The following examples work just fine (assuming that inspect has been imported):

def foo(x, y):
    return x - y
print(inspect.getsource(foo))

... will print def foo(x, y):\n return x - y\n and ...

bar = lambda x, y: x / y
print(inspect.getsource(bar))

... will print bar = lambda x, y: x / y\n. So far so good. Things become a little odd in the following examples, however:

print(inspect.getsource(lambda x, y: x / y))

... will print print(inspect.getsource(lambda x, y: x / y)) and ...

baz = [2, 3, lambda x, y: x / y, 5]
print(inspect.getsource(baz[2]))

... will print baz = [2, 3, lambda x, y: x / y, 5].

The pattern seem to be that all relevant source code lines regardless of context are returned by getsource. Everything else on those lines, in my case stuff other than the desired function source / definition, is also included. Is there another, "alternative" approach, which would allow to extract something that represents a function's source code - and only its source code - preferably in some anonymous fashion?


EDIT (1)

def foo(x, y):
    return x - y
bar = [1, 2, foo, 4]
print(inspect.getsource(bar[2]))

... will print def foo(x, y):\n return x - y\n.


Solution

  • Unfortunately, that's not possible with inspect, and it's unlikely to work without parsing (and compiling) the source code again. inspect's getsource method is rather limited: it uses getsourcelines to call then findsource, which essentially unwraps your object until we end up at a PyCodeObject.

    At that point, we're dealing with compiled bytecode. All that's left from the original source are fragments and hints, such as co_firstlineno:

    /* Bytecode object */
    typedef struct {
        /* ... other fields omitted ... */
        int co_firstlineno;         /* first source line number */
        PyObject *co_code;          /* instruction opcodes */
        /* ... other fields omitted ... */
    } PyCodeObject;
    

    By the way, similar to the PyCodeObject, a PyFrameObject also contains only a f_lineno, but no column, which explains why tracebacks only include the file name as well as the line: the column isn't compiled into the bytecode.

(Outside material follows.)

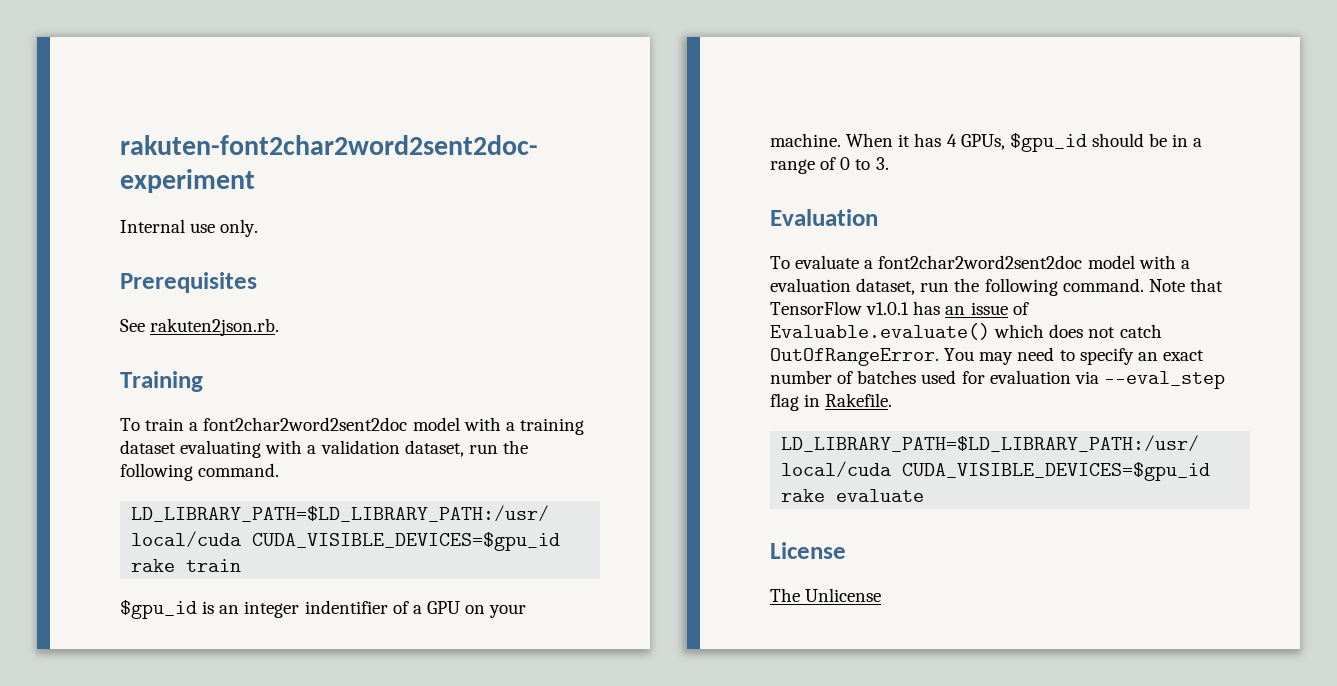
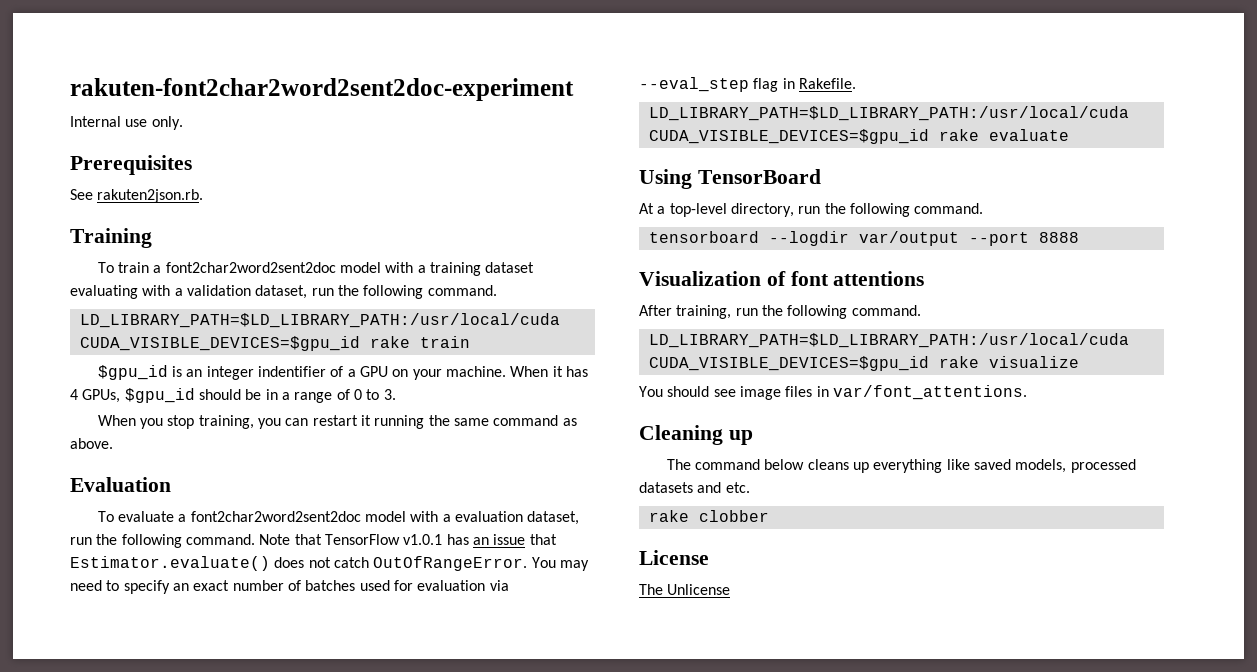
(889, 163) none -> [97,415,577,429] [70,438,113,449] // When you stop training, you can restart it running the same command as above.
[1012,302,1029,315] [770,323,1045,340] of Evaluable.evaluate() which -> [529,534,557,545] [70,556,270,571] that Estimator.evaluate()
(925, 495) none -> [639,169,821,189] [639,203,984,217] [648,231,1079,246] [639,271,925,286] [639,305,921,319] [648,333,1129,348] [648,356,1079,371] [639,385,1027,400] [639,425,753,445] [666,459,1136,473] [639,482,750,493] [648,510,769,522] // Using TensorBoard // At a top-level directory, run the following command. // tensorboard --logdir var/output --port 8888 // Visualization of font attentions // After training, run the following command. // LD_LIBRARY_PATH=$LD_LIBRARY_PATH:/usr/local/cuda CUDA_VISIBLE_DEVICES=$gpu_id rake visualize // You should see image files in var/font_attentions. // Cleaning up // The command below cleans up everything like saved models, processed datasets and etc. // rake clobber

    As the bytecode does not contain any more specific regions than the (first) line, it's not possible to get the exact source location from inspect or any other library that only uses the (public) bytecode information without further parsing. This also holds true for any other option that only uses the bytecode, such as pickle.

    inspect uses the public information (co_firstlineno) and then just searches for a suitable begin of a function and the end of the surrounding block. However, inspect is almost there, but it only finds any block, not the correct one, and it cannot find the correct one at the moment. inspect tokenizes the full line and does not start at the correct variant, it wouldn't know the correct corresponding source code region either.

    Let's say we have

    plus, minus, mult = lambda x: x + 1, lambda y: y - 1, lambda z: z * 5
    

    and we want just minus. As the bytecode does not contain a co_firstcolumn, we only have the full line available. We could parse all lambdas, but we still don't know which lambda fits our co_code. We would need to compile them again and check whether their bytecode fits the original one.

    In the end, we have to do exactly that: parse the source again and find the correct PyCodeObject. It would be a lot easier if we had at least a starting column number as we could just use a syntactical analysis, but the AST only preserves line numbers at the moment. So either inspect needs a big patch, or the bytecode needs to include the starting column of the compiled object.